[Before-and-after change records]
☆ ☆ ☆ ☆
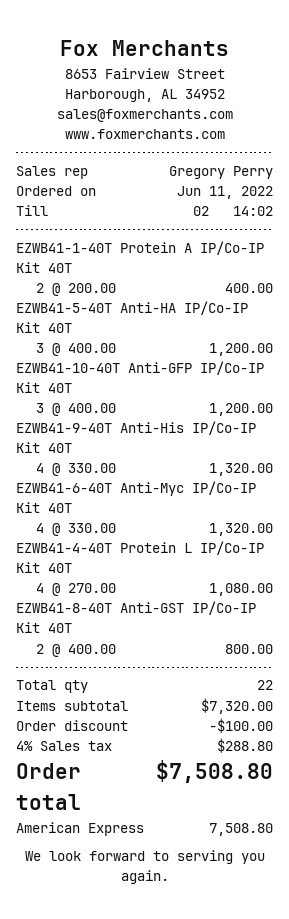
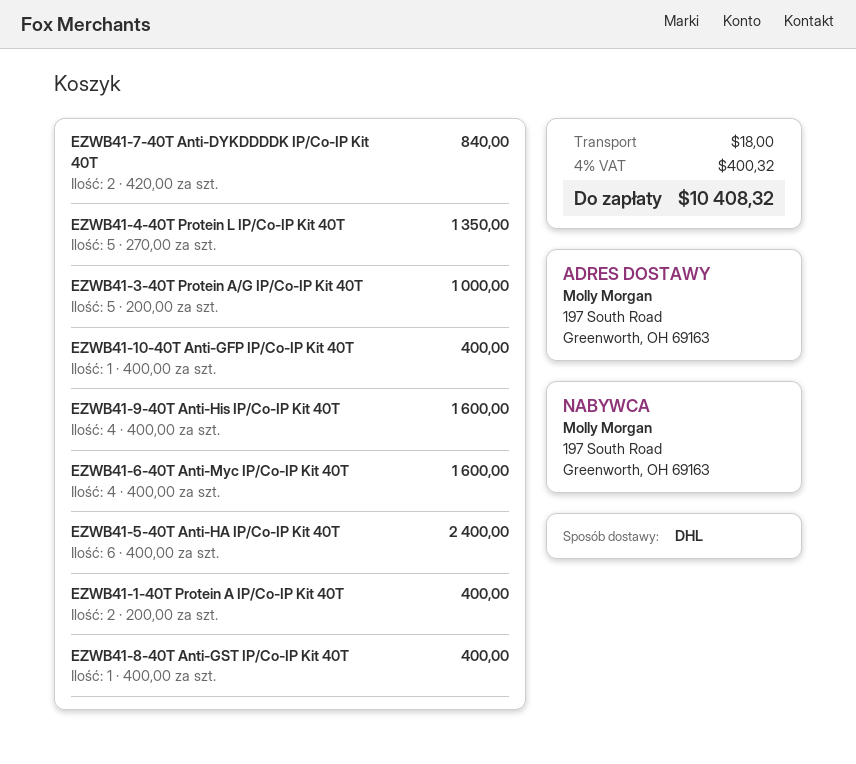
EZWB41-5-40T Anti-HA IP/Co-IP Kit 40T: 3 x 400.00 = 1200.00 -> 6 x 400.00 = 2400.00
EZWB41-10-40T Anti-GFP IP/Co-IP Kit 40T: 3 x 400.00 = 1200.00 -> 1 x 400.00 = 400.00
EZWB41-9-40T Anti-His IP/Co-IP Kit 40T: 4 x 330.00 = 1320.00 -> 4 x 400.00 = 1600.00
EZWB41-6-40T Anti-Myc IP/Co-IP Kit 40T: 4 x 330.00 = 1320.00 -> 4 x 400.00 = 1600.00
EZWB41-4-40T Protein L IP/Co-IP Kit 40T: 4 x 270.00 = 1080.00 -> 5 x 270.00 = 1350.00
EZWB41-8-40T Anti-GST IP/Co-IP Kit 40T: 2 x 400.00 = 800.00 -> 1 x 400.00 = 400.00
EZWB41-7-40T Anti-DYKDDDDK IP/Co-IP Kit 40T: none -> 2 x 420.00 = 840.00
EZWB41-3-40T Protein A/G IP/Co-IP Kit 40T: none -> 5 x 200.00 = 1000.00
discount: 100.00 -> none
shipping: none -> 18.00
tax: 4% = 288.80 -> 4% = 400.32
total: 7508.80 -> 10408.32

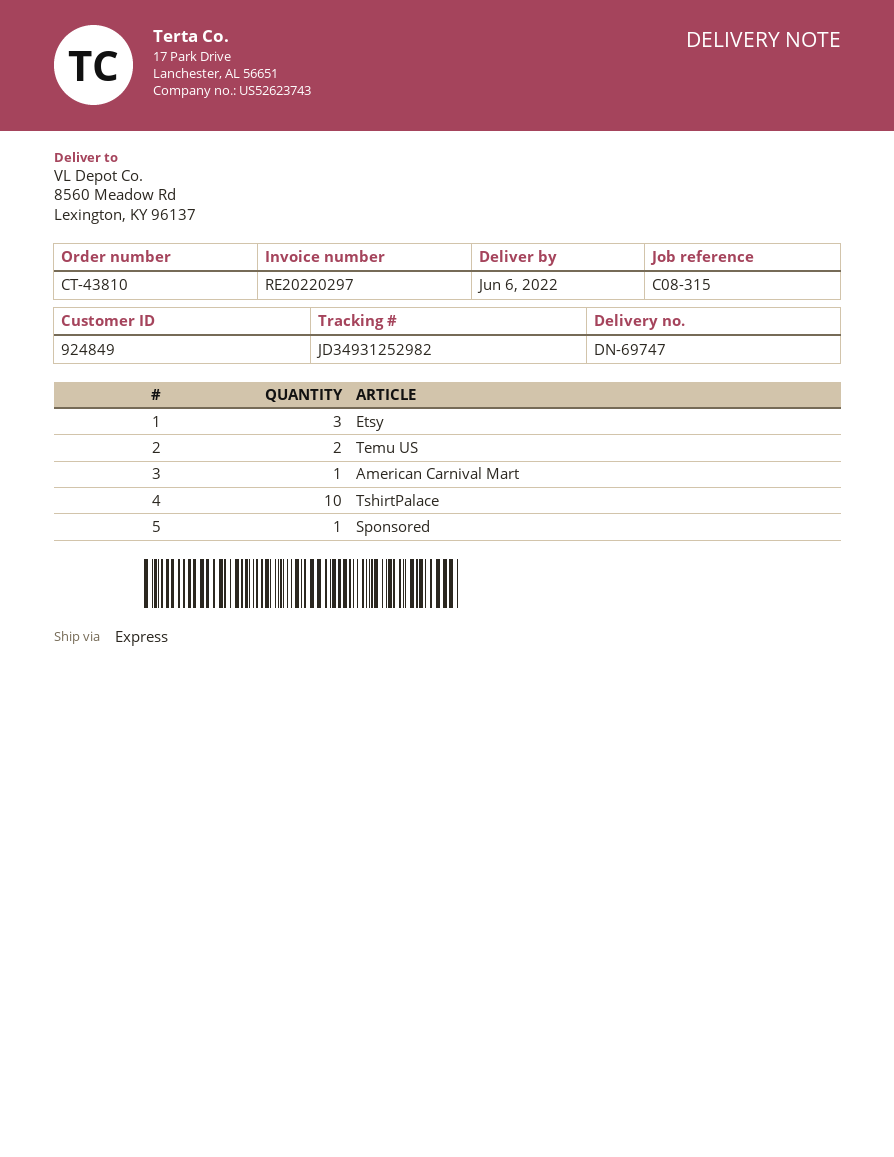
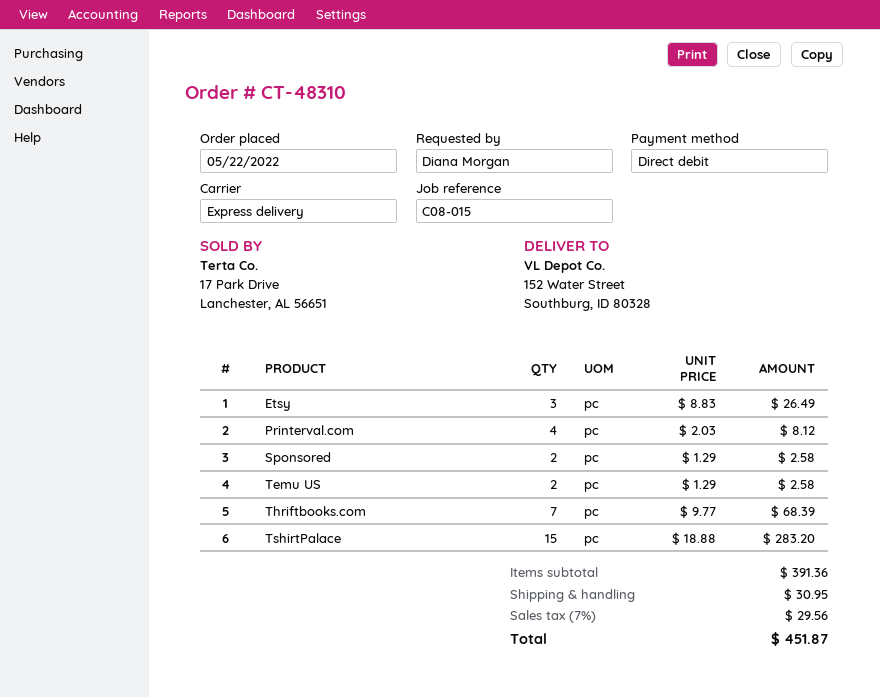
order number: CT-43810 -> CT-48310
reference: C08-315 -> C08-015
ship to: 8560 Meadow Rd, Lexington, KY 96137 -> 152 Water Street, Southburg, ID 80328
American Carnival Mart: 1 -> none
TshirtPalace: 10 -> 15
Sponsored: 1 -> 2
Printerval.com: none -> 4
Thriftbooks.com: none -> 7

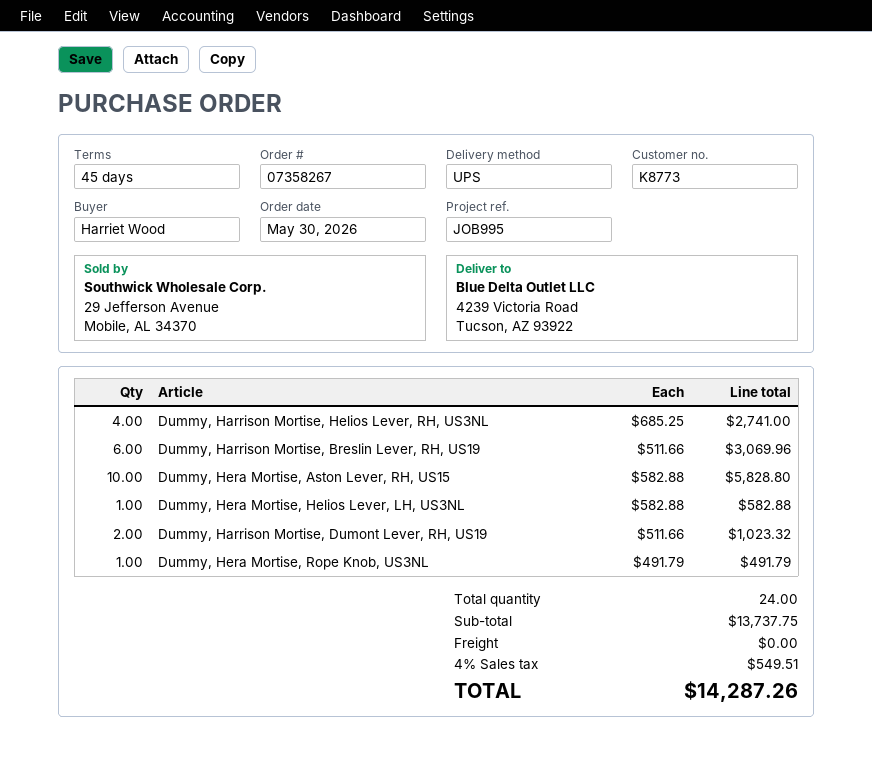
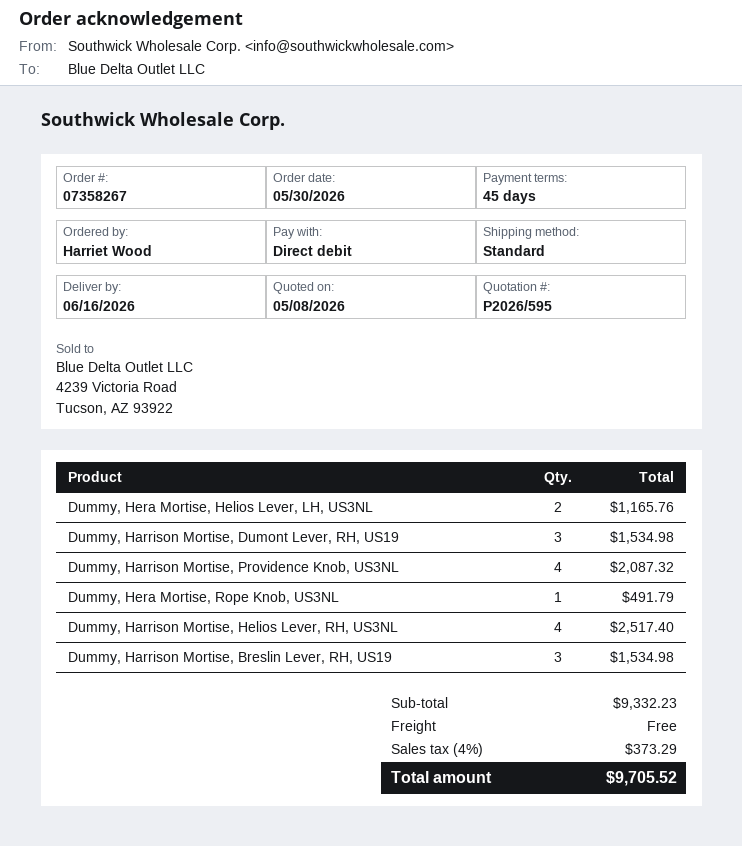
shipping method: UPS -> standard
Dummy, Harrison Mortise, Helios Lever, RH, US3NL: 4 for 2741.00 -> 4 for 2517.40
Dummy, Harrison Mortise, Breslin Lever, RH, US19: 6 for 3069.96 -> 3 for 1534.98
Dummy, Hera Mortise, Aston Lever, RH, US15: 10 for 5828.80 -> none
Dummy, Hera Mortise, Helios Lever, LH, US3NL: 1 for 582.88 -> 2 for 1165.76
Dummy, Harrison Mortise, Dumont Lever, RH, US19: 2 for 1023.32 -> 3 for 1534.98
Dummy, Harrison Mortise, Providence Knob, US3NL: none -> 4 for 2087.32
subtotal: 13737.75 -> 9332.23
tax: 4% = 549.51 -> 4% = 373.29
total: 14287.26 -> 9705.52

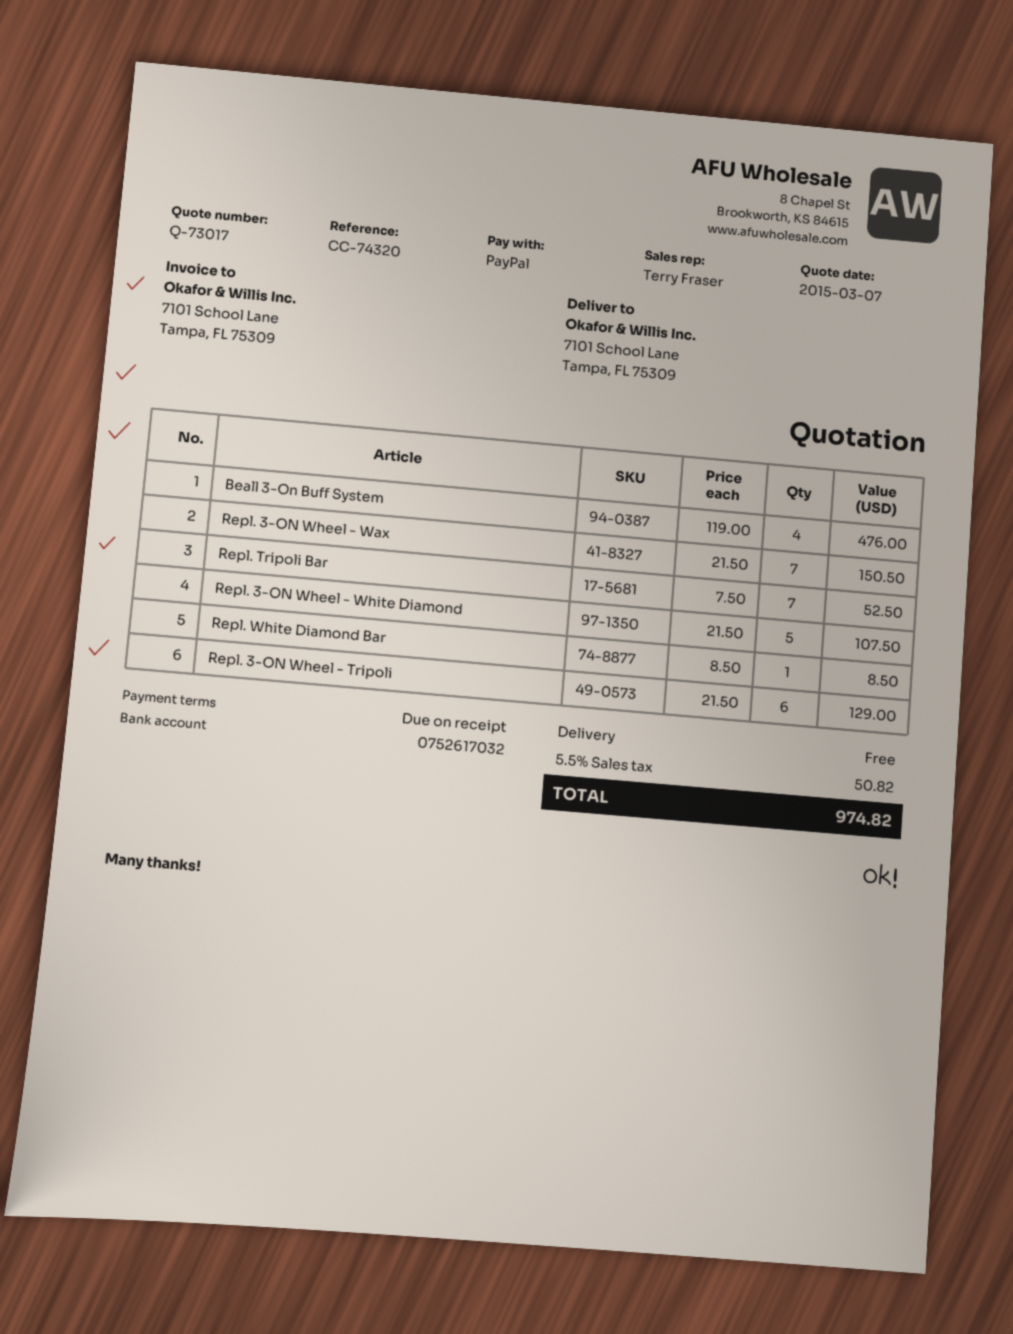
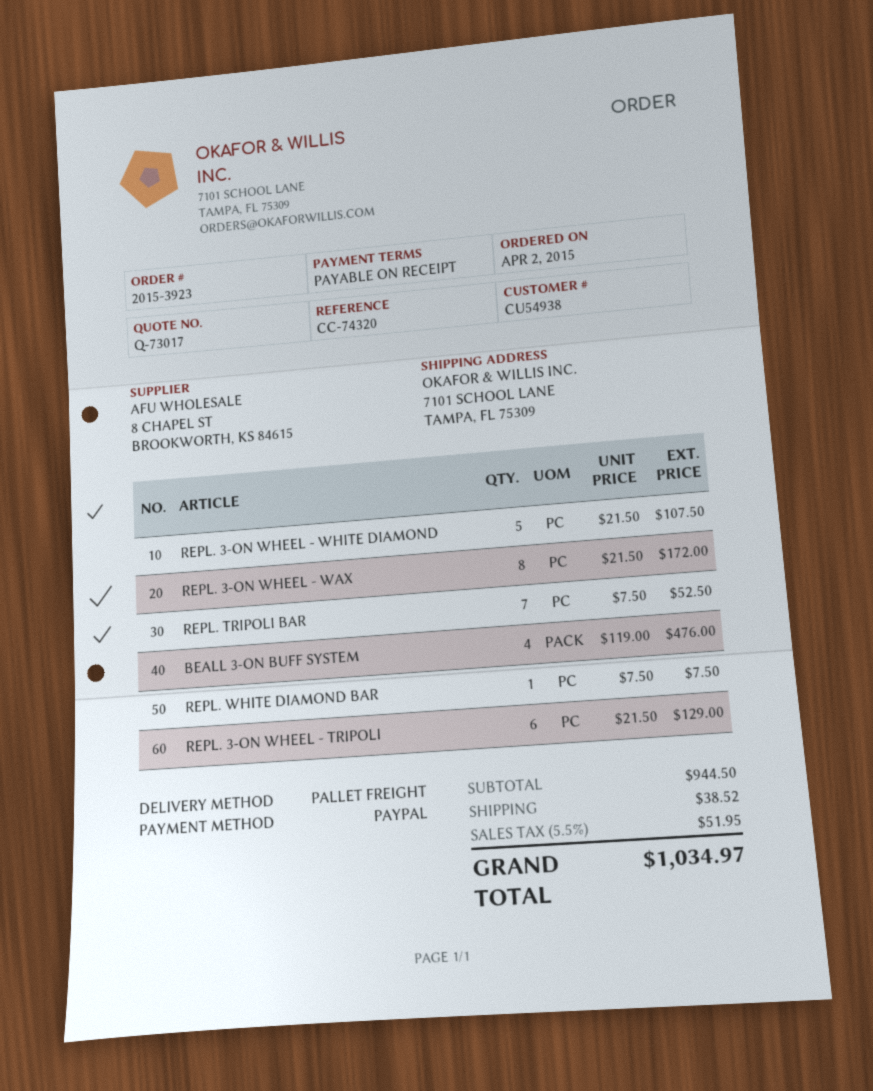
Repl. 3-ON Wheel - Wax: 7 x 21.50 = 150.50 -> 8 x 21.50 = 172.00
Repl. White Diamond Bar: 1 x 8.50 = 8.50 -> 1 x 7.50 = 7.50
shipping: 0.00 -> 38.52
tax: 5.5% = 50.82 -> 5.5% = 51.95
total: 974.82 -> 1034.97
☆ ☆ ☆ ☆
Required action
Find and copy each line of the data where "Dummy" is present.

Answer area
Dummy, Harrison Mortise, Helios Lever, RH, US3NL: 4 for 2741.00 -> 4 for 2517.40
Dummy, Harrison Mortise, Breslin Lever, RH, US19: 6 for 3069.96 -> 3 for 1534.98
Dummy, Hera Mortise, Aston Lever, RH, US15: 10 for 5828.80 -> none
Dummy, Hera Mortise, Helios Lever, LH, US3NL: 1 for 582.88 -> 2 for 1165.76
Dummy, Harrison Mortise, Dumont Lever, RH, US19: 2 for 1023.32 -> 3 for 1534.98
Dummy, Harrison Mortise, Providence Knob, US3NL: none -> 4 for 2087.32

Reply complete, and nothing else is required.